Former President Goodluck Jonathan Thursday asked the Nigerian media practitioners how they had fared with be usage of the Freedom of Information Act (FO1A), which was enacted 10 years ago.
The FOIA was enacted in 2011 to bequeath the media with the abiding freedom required to practice and an unfettered access to information in the public interest.
Speaking in Abuja shortly after he bagged the Blueprint newspaper’s Icon of Democracy in Africa award, Jonathan called on the media practitioners to use the act to fight fake news.
Represented by the former Minister of Works, Architect Mike Onolemenen, the former president also tasked them to promote patriotism and national pride in view of the current security challenges in the country.
“I recall that in May 2011, my administration enacted the Freedom of Information Act (FOIA) in order to bequeath the media with the abiding freedom required for this onerous duty, give the people unfettered access to information of public interest.
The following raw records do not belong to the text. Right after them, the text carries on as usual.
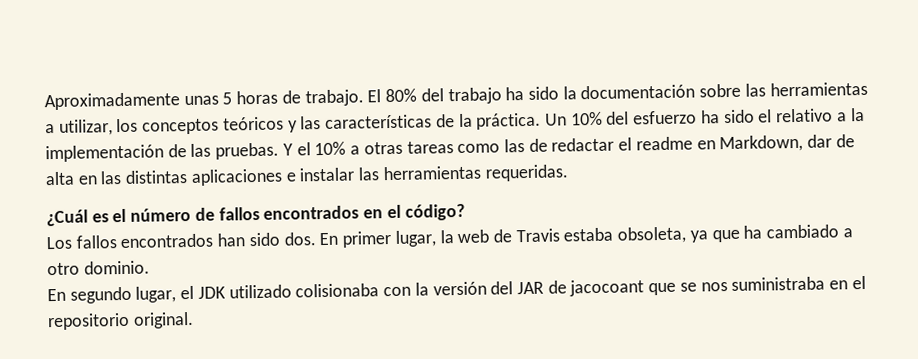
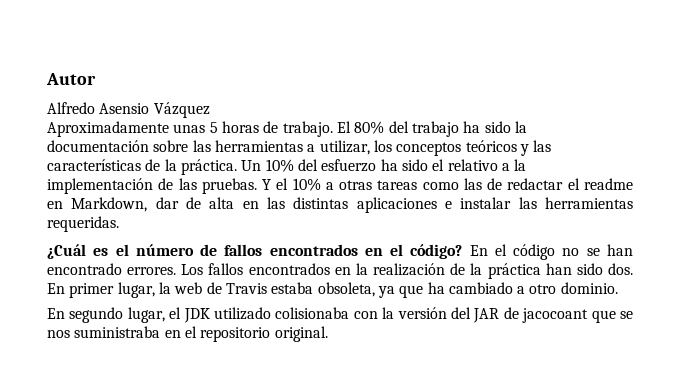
+ Autor
+ Alfredo Asensio Vázquez
- ¿Cuál es el número de fallos encontrados en el código?
- Los fallos encontrados han sido dos.
+ ¿Cuál es el número de fallos encontrados en el código? En el código no se han encontrado errores. Los fallos encontrados en la realización de la práctica han sido dos.

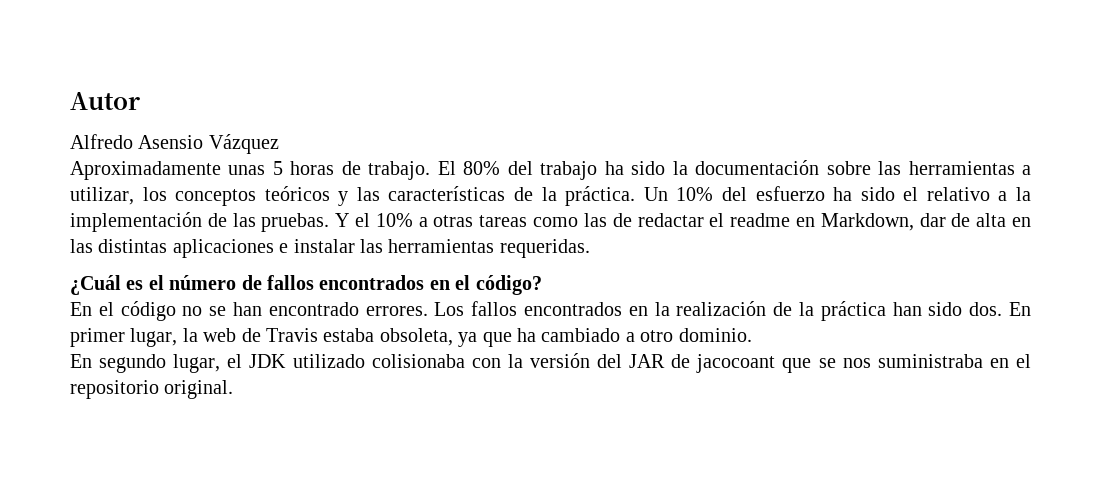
- ¿Cuál es el número de fallos encontrados en el código? En el código no se han encontrado errores.
+ ¿Cuál es el número de fallos encontrados en el código?
+ En el código no se han encontrado errores.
“The year 2021 makes it one decade since that landmark law was enacted. It will be interesting to see how far that piece of legislation has impacted on general reporting, development of journalism and national leadership.
“The media should therefore guide the crusade to checkmate the spread of false information which obviously does more harm than good in the society.
“On this score, I believe mainstream media has even greater responsibilities now, especially at this time of worsening insecurity and ethnic tension, to promote patriotism and national pride.
“The media should be deliberate, constructive and exercise the kind of restraint that should promote unity, peace and sustainable development,” he said.